Find the line with "html: <div>Edit bookmark</div>" in the entries below, then output every line from it down to the line with "font-family: none ->", exactly and with no pictures.

» Supplied records
= = =

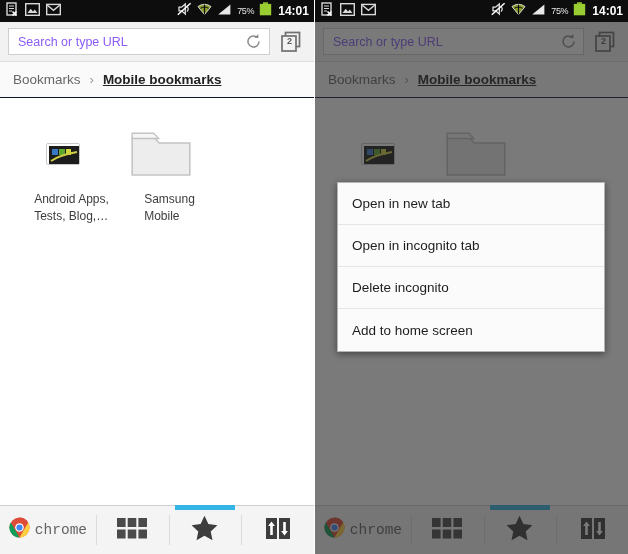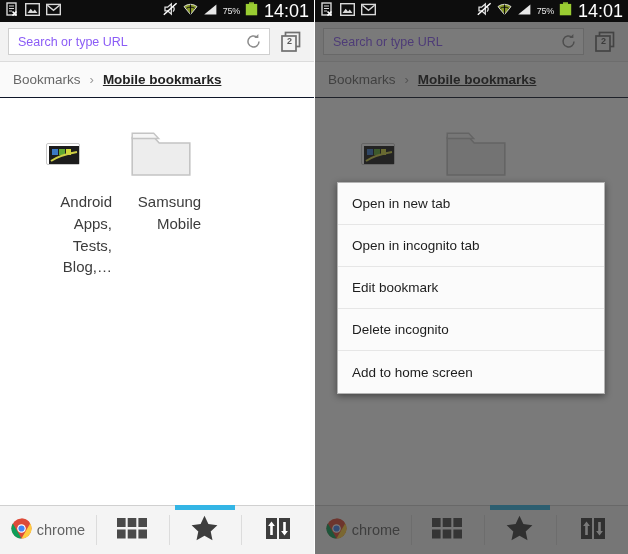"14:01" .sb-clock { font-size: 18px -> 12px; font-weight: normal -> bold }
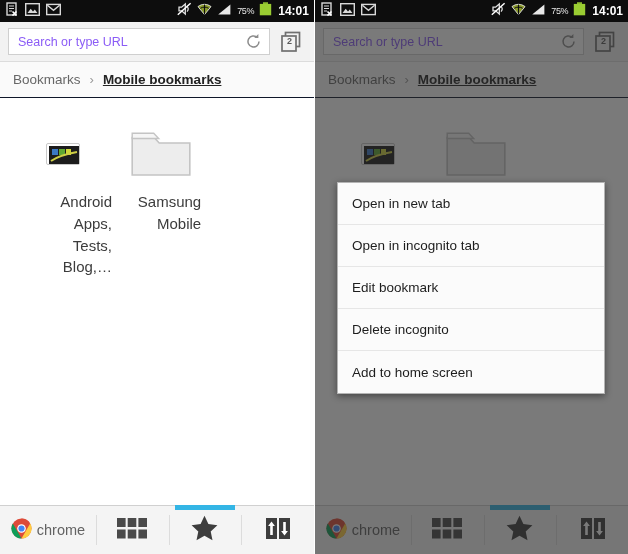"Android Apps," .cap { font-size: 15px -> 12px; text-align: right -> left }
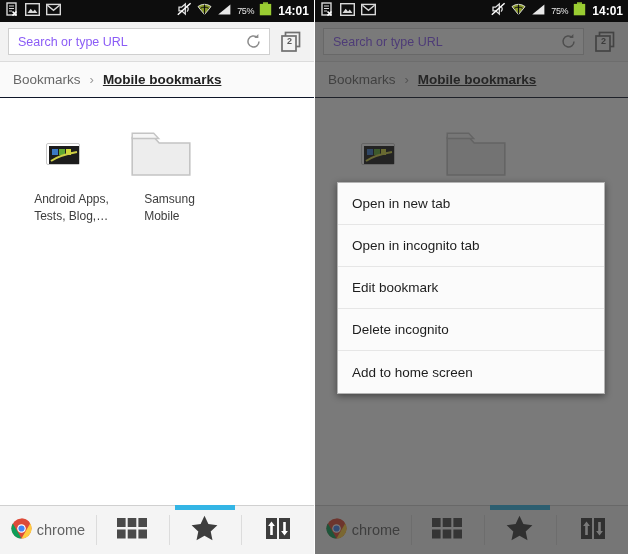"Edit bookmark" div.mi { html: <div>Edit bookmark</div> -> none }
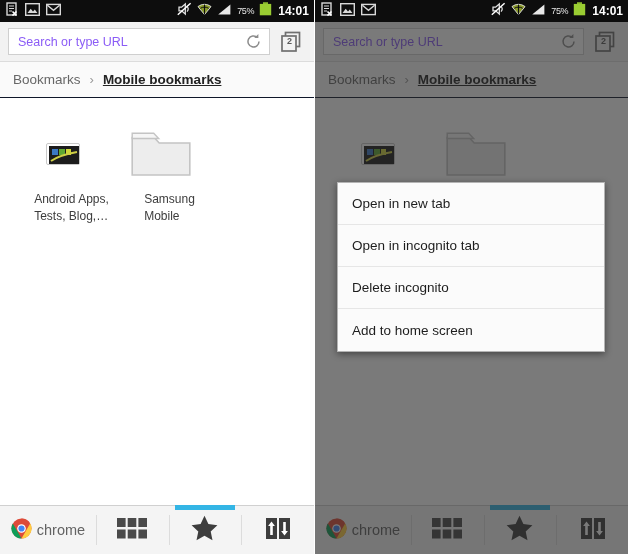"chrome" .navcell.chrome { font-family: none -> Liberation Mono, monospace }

= = =

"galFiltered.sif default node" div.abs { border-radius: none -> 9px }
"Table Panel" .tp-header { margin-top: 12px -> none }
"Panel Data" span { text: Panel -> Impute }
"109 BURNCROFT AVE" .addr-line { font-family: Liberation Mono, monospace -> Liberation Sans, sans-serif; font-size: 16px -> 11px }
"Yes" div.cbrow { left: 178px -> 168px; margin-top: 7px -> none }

= = =

» Reply to the task
"Edit bookmark" div.mi { html: <div>Edit bookmark</div> -> none }
"chrome" .navcell.chrome { font-family: none -> Liberation Mono, monospace }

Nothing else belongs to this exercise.